February 2, 2011 8:38 am 0 comments
Ginger

Ginger

Ginger an aromatic, pungent and spicy underground rhizome of the ginger plant Zingiber officinale having a firm and striated texture. The plant’s botanical name is thought to be derived from its Sanskrit name “singabera” which means “horn shaped,” a physical characteristic that ginger reflects. It is from the Zingiberaceae family and other notable members of this family are the turmeric, cardamom and galangal.

Cultivation of ginger began in South Asia and spread to East Africa and the Carribbean. The ginger can be consumed whole as a delicacy, medicine or spice. It is sometimes also called the root ginger. The English name ginger comes from the French word gingembre but ultimately the origin is from the Tamil word inji ver. The botanical term for root in Tamil is ver, hence inji root or inji ver.

Native to southeastern Asia, the cuisines still feature this wonderfully spicy herb and now ginger has been renowned for millennia in many areas throughout the world. Ginger is prized for its aromatic, culinary and medicinal properties which are being mentioned in the ancient Chinese, Indian and Middle Eastern writings. Spanish explorers introduced ginger to the West Indies, Mexico and South America, and in the 16th century, these areas began exporting the precious herb back to Europe. Today, Jamaica, India, Fiji, Indonesia and Australia are the top commercial producers of ginger.

Ginger has an important place in the Indian and Chinese cuisines as its aromatic, pungent and spicy and this adds a special flavor and zest to most of the Asian stir fries and vegetable dishes. The flesh of the ginger rhizome can be yellow, white or red in color, depending upon the variety. It is covered with a brownish skin that may either be thick or thin. The pungent taste of ginger is due to nonvolatile phenylpropanoid-derived compounds, particularly gingerols and shogaols, which form from gingerols when ginger is dried or cooked.

Young ginger roots are juicy and fleshy with a very mild taste. They are often pickled in vinegar or sherry as a snack or just cooked as an ingredient in many dishes. They can also be added in boiling water to make ginger tea, to which honey is often added. Mature ginger roots are fibrous and nearly dry. The juice from old ginger roots is extremely strong, and is often used as a spice in Indian recipes, and is a quintessential ingredient of Chinese, Japanese and many South Asian cuisines for flavoring dishes such as seafood or meat and vegetarian cuisine. Ginger also acts as a useful food preservative. Ginger can either be used fresh or dried. Dried ginger powder is typically used as flavorings for gingerbread, cookies, crackers, cakes, ginger ale and ginger beer.
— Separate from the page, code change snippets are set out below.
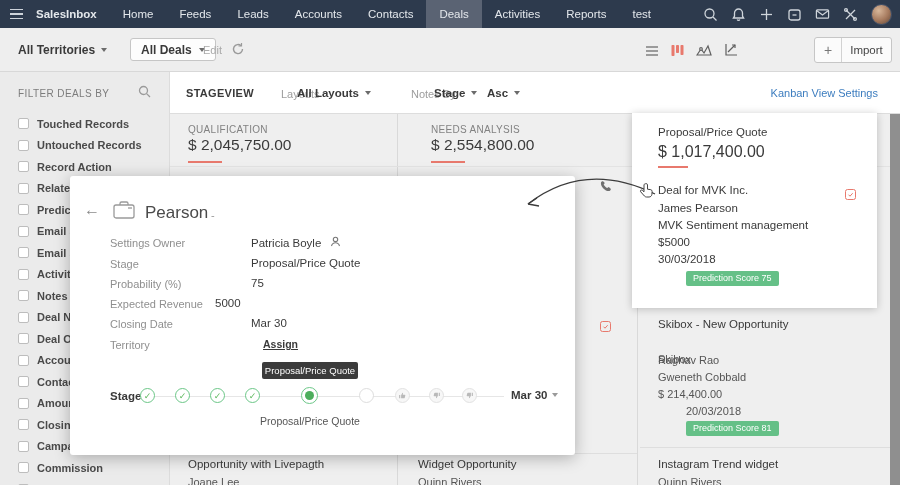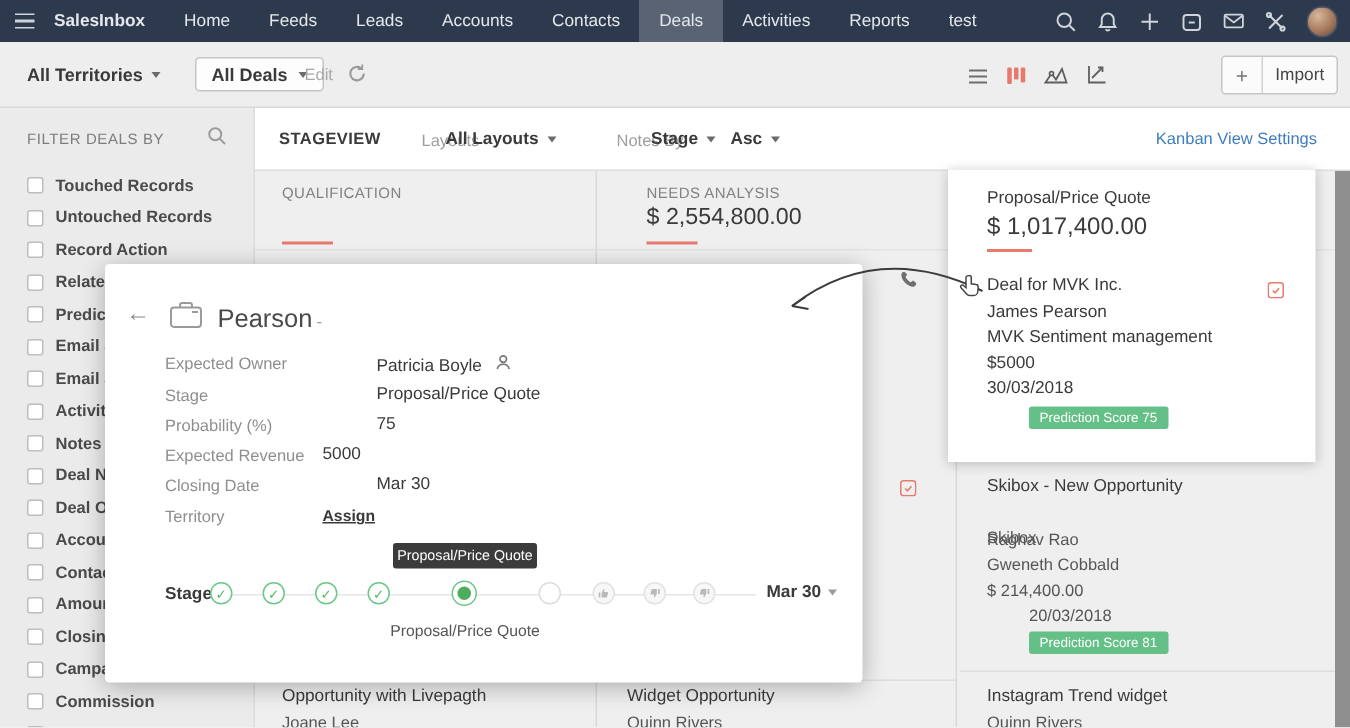--- a/index.html
+++ b/index.html
@@ -69,21 +69,21 @@
   .task-ico { position:absolute; }
 
   
   .overlay { position:absolute; left:70px; top:176px; width:505px; height:279px; background:#fff; border-radius:3px; box-shadow:0 3px 16px rgba(0,0,0,.28); z-index:15; }
   .ov-back { position:absolute; left:14px; top:26px; font-size:16px; color:#8a8a8a; line-height:1; }
   .ov-title { position:absolute; left:75px; top:27px; font-size:17px; color:#4a4a4a; }
   .ov-dash { position:absolute; left:141px; top:33px; font-size:11px; color:#999; }
   .ov-row-l { position:absolute; left:40px; font-size:11px; color:#8f8f8f; }
   .ov-row-v { position:absolute; left:145px; font-size:11.5px; color:#3a3a3a; }
   .w600 { font-weight:normal;margin-left:36px; }
-  .assign { font-size:10.5px; font-weight:bold; text-decoration:underline; color:#3a3a3a; }
+  .assign { font-size:10.5px; font-weight:bold; text-decoration:underline; color:#3a3a3a;margin-left:48px; }
   .tl-line { position:absolute; left:74px; top:220px; width:360px; height:1px; background:#e6e6e6; }
   .tl-stage-lbl { position:absolute; left:40px; top:214px; font-size:11.5px; font-weight:bold; color:#3a3a3a; }
   .circle { position:absolute; border-radius:50%; background:#fff; display:flex; align-items:center; justify-content:center; }
   .c-done { width:15px; height:15px; border:1.5px solid #6cc788; color:#5cb85c; font-size:9px; top:212px; }
   .c-cur { width:17px; height:17px; border:1.5px solid #6cc788; top:211px; }
   .c-cur i { width:9px; height:9px; border-radius:50%; background:#4cae5c; display:block; }
   .c-empty { width:15px; height:15px; border:1.5px solid #ddd; top:212px; }
   .c-thumb { width:15px; height:15px; border:1.5px solid #e2e2e2; background:#f7f7f7; top:212px; }
   .c-thumb svg { fill:#b9b9b9; }
   .tl-date { position:absolute; left:441px; top:213px; font-size:11.5px; font-weight:bold; color:#3a3a3a; display:flex; gap:5px; align-items:center; }
@@ -300,20 +300,21 @@
           <span class="caret"></span>
         </div>
       <div class="kvs-link">Kanban View Settings</div>
     </div>
 
     <div class="col-divider" style="left:227px; height:371px;"></div>
     <div class="col-divider" style="left:467px; height:371px;"></div>
     <div class="right-strip"></div>
 
     <div class="col-head-name" style="left:18px; top:52px;">QUALIFICATION</div>
+    <div class="col-head-total" style="left:18px; top:64px;">$ 2,045,750.00</div>
     <div class="red-line" style="left:18px; top:89px;"></div>
     <div class="col-head-name" style="left:261px; top:52px;">NEEDS ANALYSIS</div>
     <div class="col-head-total" style="left:261px; top:64px;">$ 2,554,800.00</div>
     <div class="red-line" style="left:261px; top:89px;"></div>
     <div class="head-sep"></div>
 
     <span class="task-ico" style="left:430px; top:246px;"><svg width="11" height="11" viewBox="0 0 11 11" fill="none" stroke="#e8796d" stroke-width="1">
           <rect x="0.5" y="0.5" width="10" height="10" rx="2"></rect>
           <path d="M3.5 5.7l1.5 1.5 2.7-3"></path>
         </svg></span>
@@ -360,21 +361,21 @@
   <div class="overlay">
     <div class="ov-back">←</div>
     <span class="abs" style="left:42px; top:24px;"><svg width="24" height="20" viewBox="0 0 24 20" fill="none" stroke="#9a9a9a" stroke-width="1.3">
           <rect x="2" y="5" width="20" height="13" rx="2"></rect>
           <path d="M8 5V3.5A1.5 1.5 0 0 1 9.5 2h5A1.5 1.5 0 0 1 16 3.5V5"></path>
           <path d="M16 8h4"></path>
         </svg></span>
     <div class="ov-title">Pearson</div>
     <div class="ov-dash">-</div>
 
-    <div class="ov-row-l" style="top:61px;">Expected Owner</div>
+    <div class="ov-row-l" style="top:61px;">Settings Owner</div>
     <div class="ov-row-v w600" style="top:60px;"><span>Patricia Boyle</span>
       <span style="margin-left:5px;"><svg width="11" height="11" viewBox="0 0 11 11" fill="none" stroke="#777" stroke-width="1.1">
             <circle cx="5.5" cy="3.4" r="2.2"></circle>
             <path d="M1.5 10c.6-2.2 2.2-3.2 4-3.2s3.4 1 4 3.2"></path>
           </svg></span>
     </div>
     <div class="ov-row-l" style="top:82px;">Stage</div>
     <div class="ov-row-v w600" style="top:81px;">Proposal/Price Quote</div>
     <div class="ov-row-l" style="top:102px;">Probability (%)</div>
     <div class="ov-row-v w600" style="top:101px;">75</div>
In India, Ginger is called by various names regionally like Adrak (in Hindi, Punjabi or Urdu), Allam (in Telugu), Inji (in Tamil), Alay (Marathi) etc. Fresh ginger is one of the main spices used for making pulses and lentils curry and other vegetable preparations. Fresh, as well as dried, ginger is used to spice tea and coffee, especially in winter.

Historically the medical form of ginger was called the Jamaica ginger and was classified as stimulant and carminative used frequently for dyspepsia, gastroparesis. Ginger has been found effective in multiple studies for treating nausea caused by seasickness, morning sickness and chemotherapy. Ginger is a safe remedy for nausea relief during pregnancy. Tea brewed from ginger is a folk remedy for colds. In India, ginger is applied as a paste to the temples to relieve headache, and consumed when suffering from the common cold. Ginger with lemon and black salt is also used for nausea.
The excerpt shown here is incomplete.